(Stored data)
▼

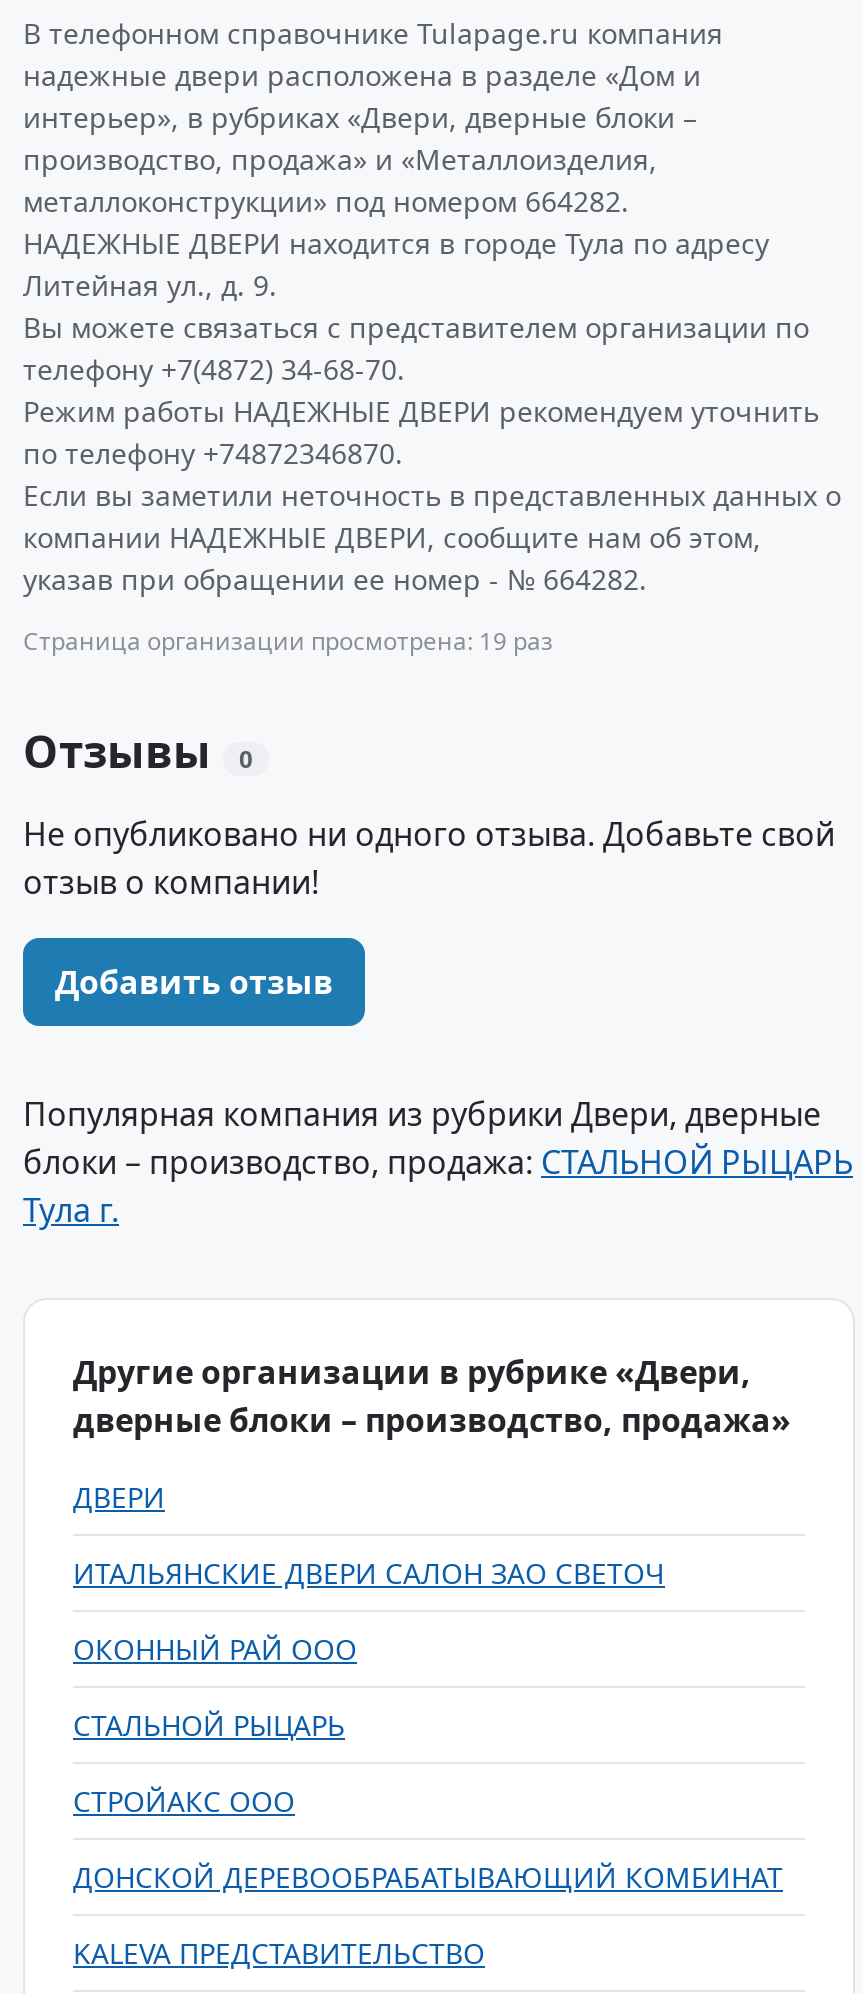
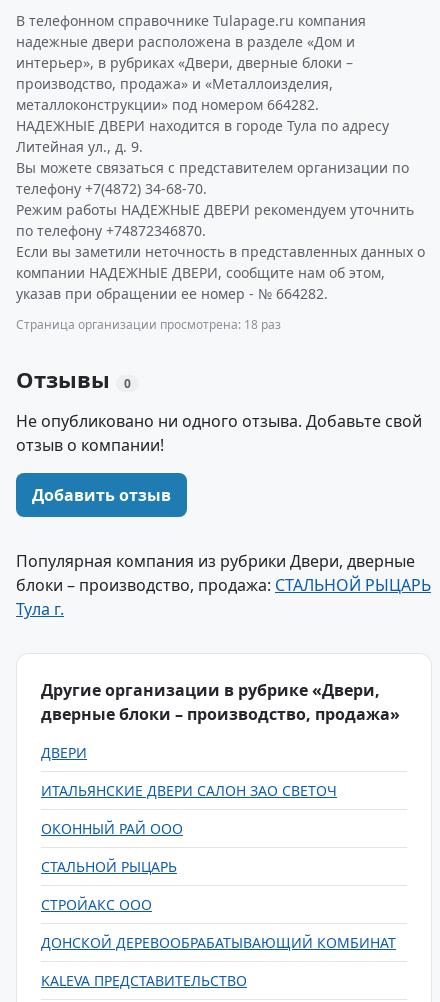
- Страница организации просмотрена: 19 раз
+ Страница организации просмотрена: 18 раз
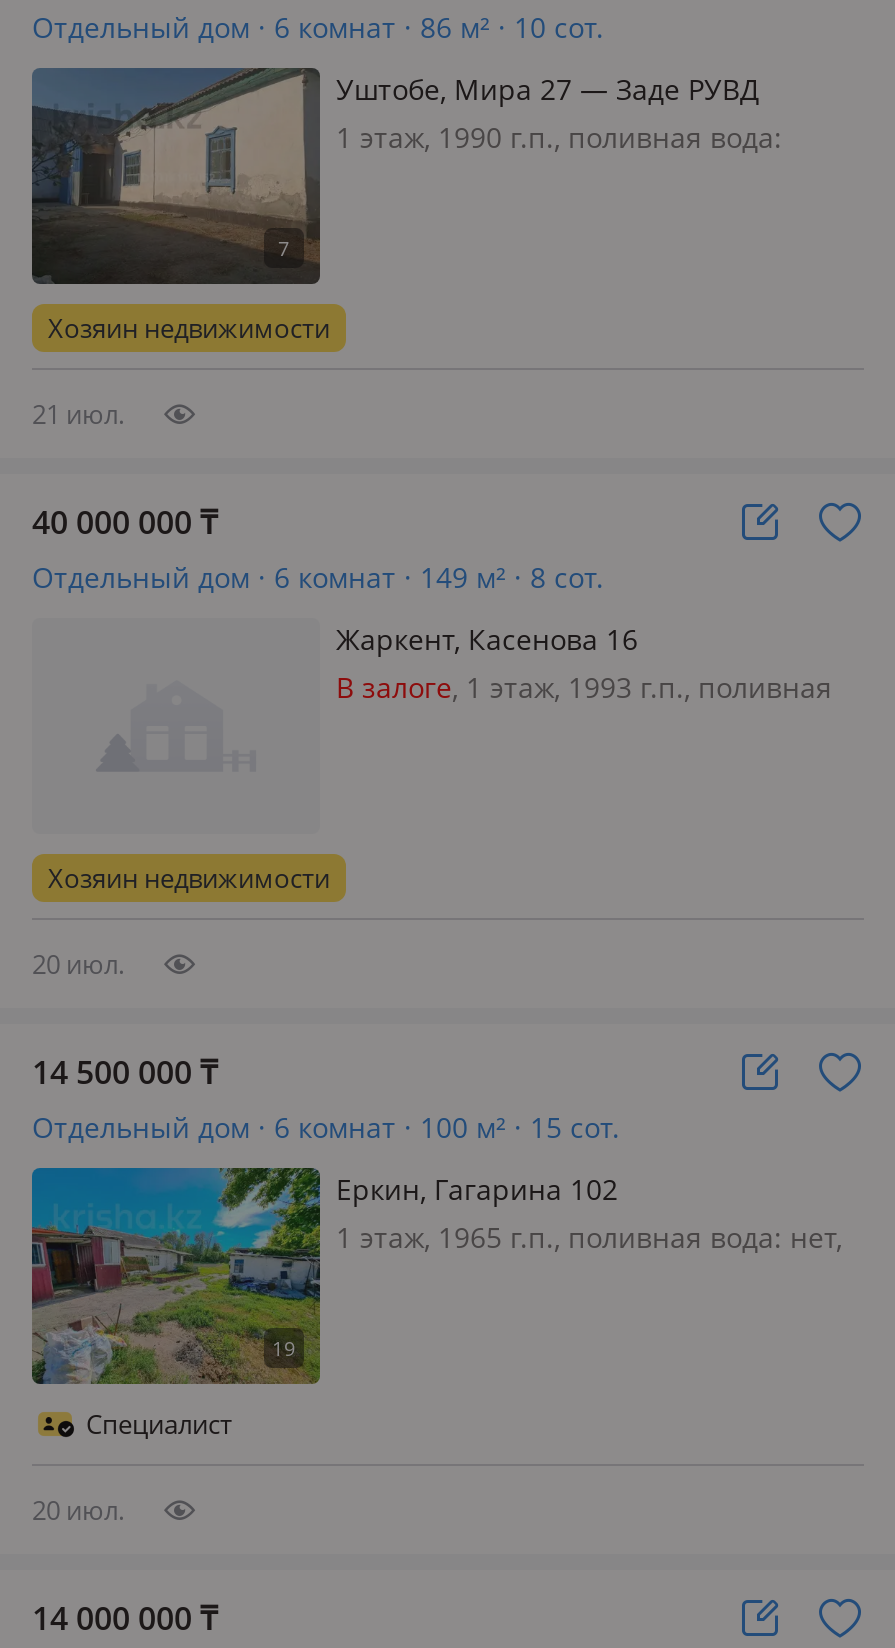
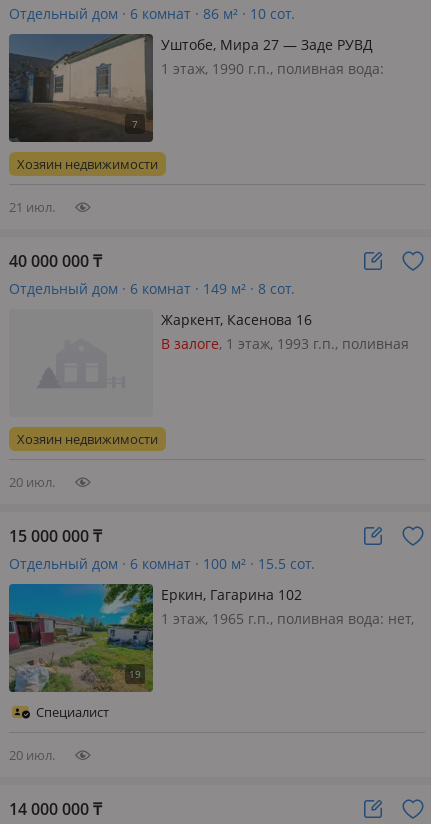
- 14 500 000 ₸
+ 15 000 000 ₸

- Отдельный дом · 6 комнат · 100 м² · 15 сот.
+ Отдельный дом · 6 комнат · 100 м² · 15.5 сот.
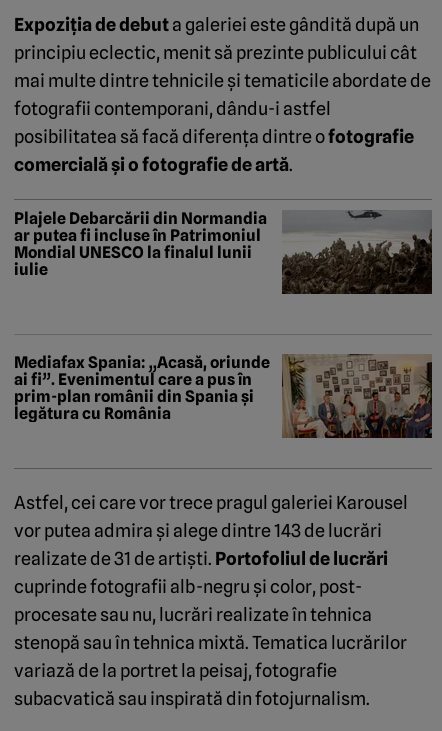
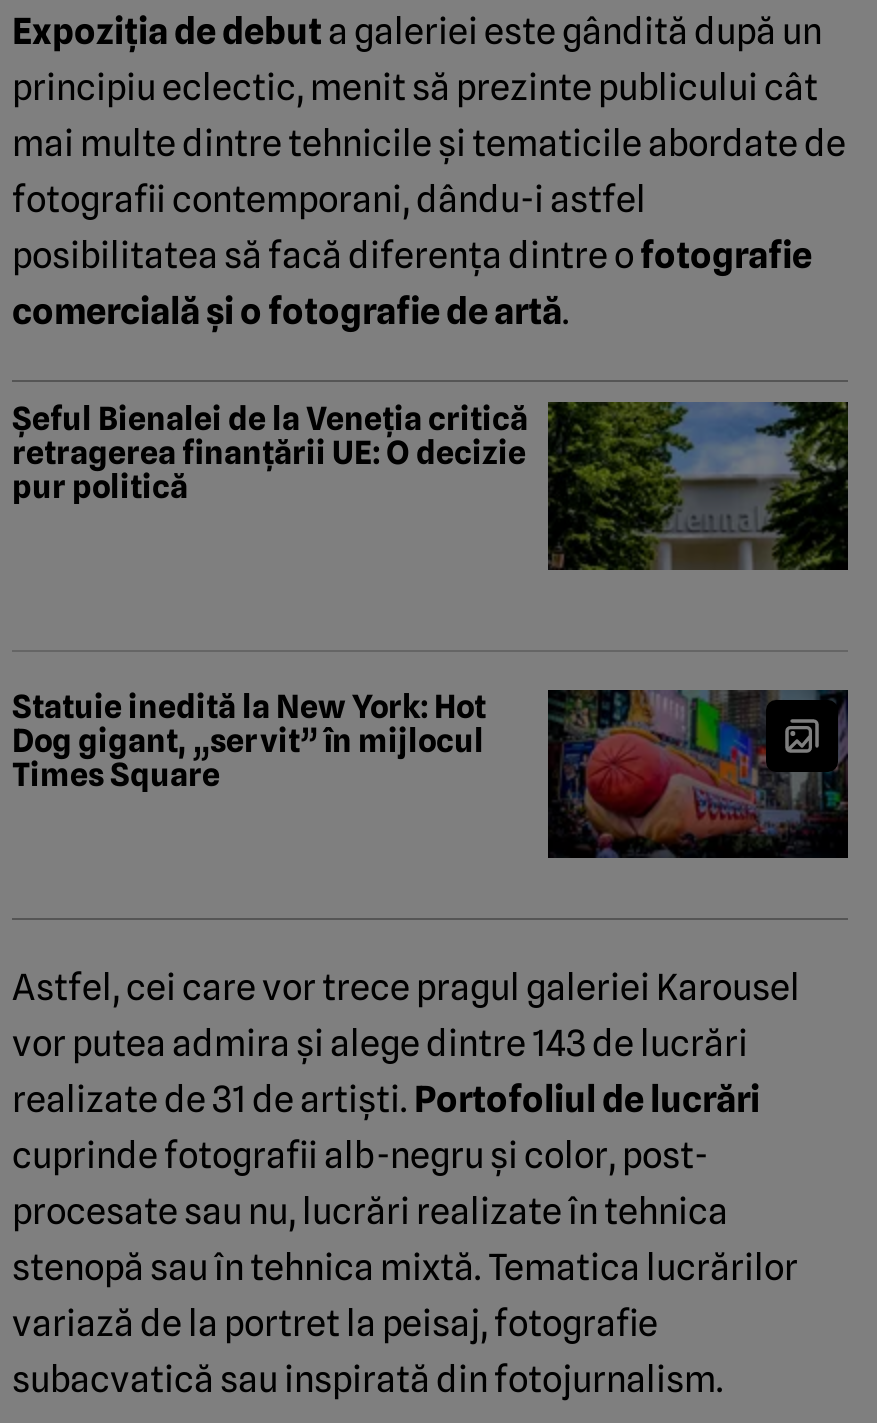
- [image]
- Plajele Debarcării din Normandia
- ar putea fi incluse în Patrimoniul
- Mondial UNESCO la finalul lunii
- iulie
+ [image]
+ Șeful Bienalei de la Veneția critică
+ retragerea finanțării UE: O decizie
+ pur politică

- [image]
- Mediafax Spania: „Acasă, oriunde
- ai fi”. Evenimentul care a pus în
- prim-plan românii din Spania și
- legătura cu România
+ [image]
+ Statuie inedită la New York: Hot
+ Dog gigant, „servit” în mijlocul
+ Times Square
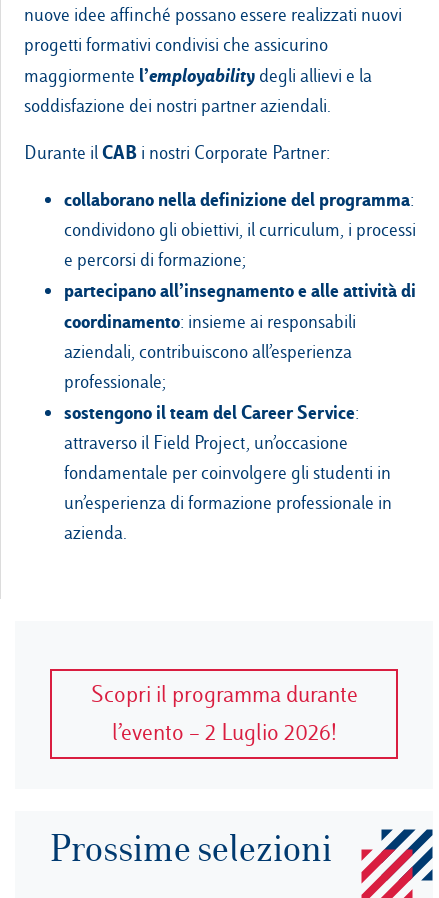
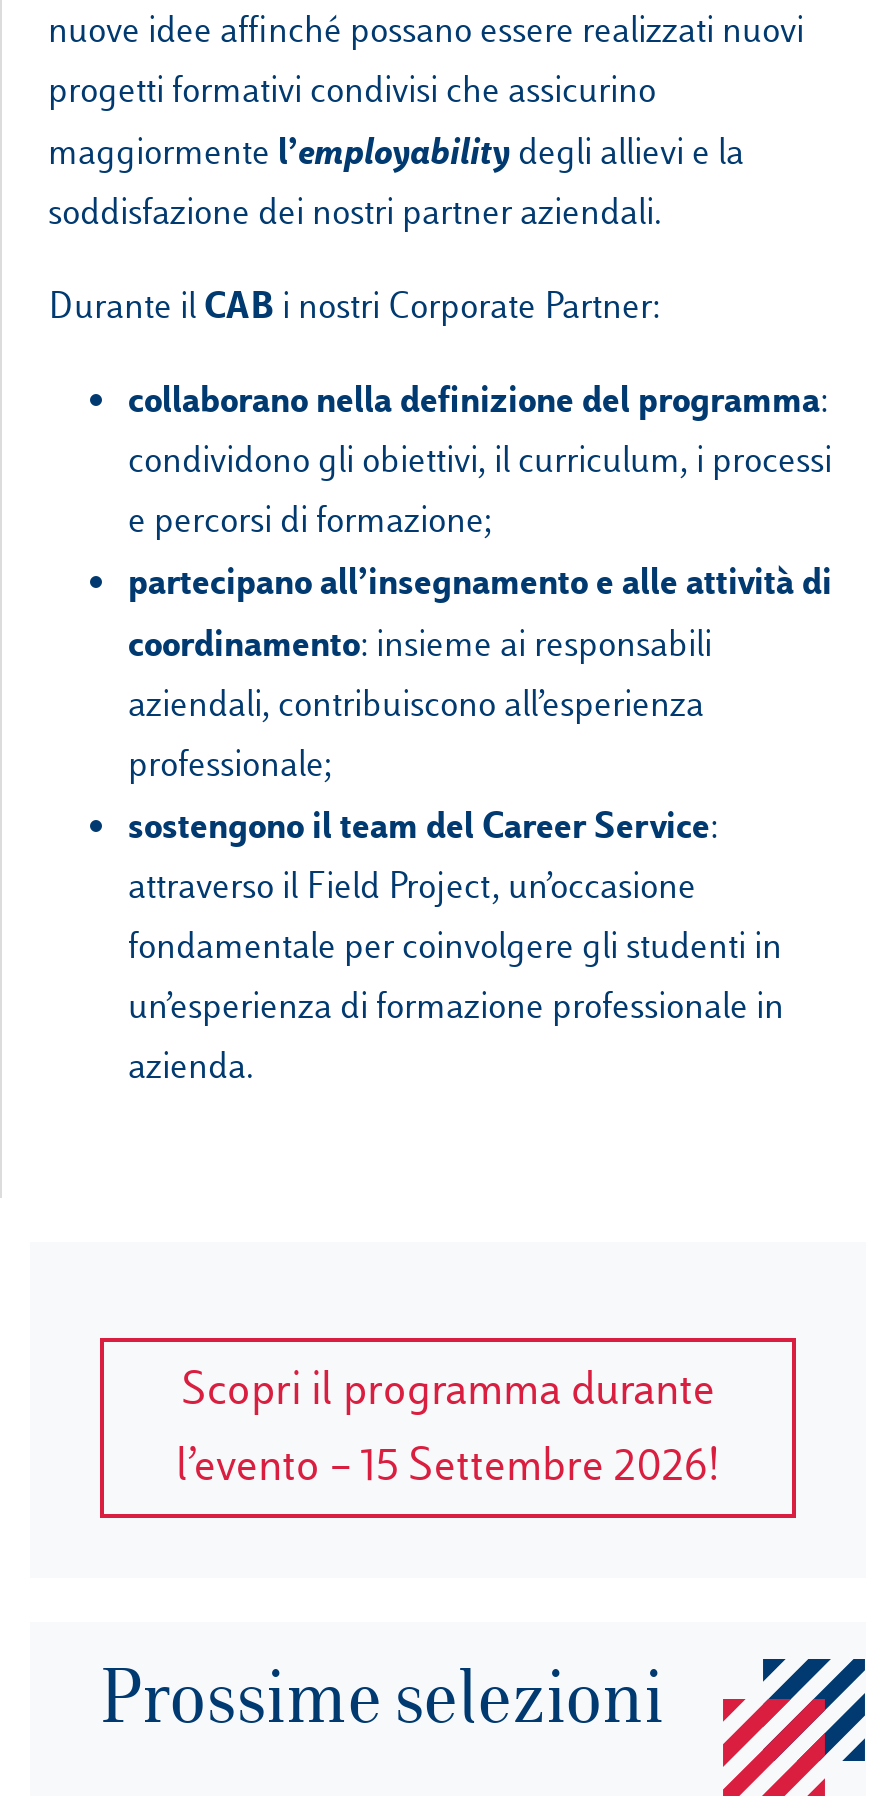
- l’evento – 2 Luglio 2026!
+ l’evento – 15 Settembre 2026!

▲

WORK INSTRUCTIONS:
Whenever a line of the data contains "evento", it counts; state how many such lines there are, with nothing added.

TASK RESPONSE:
2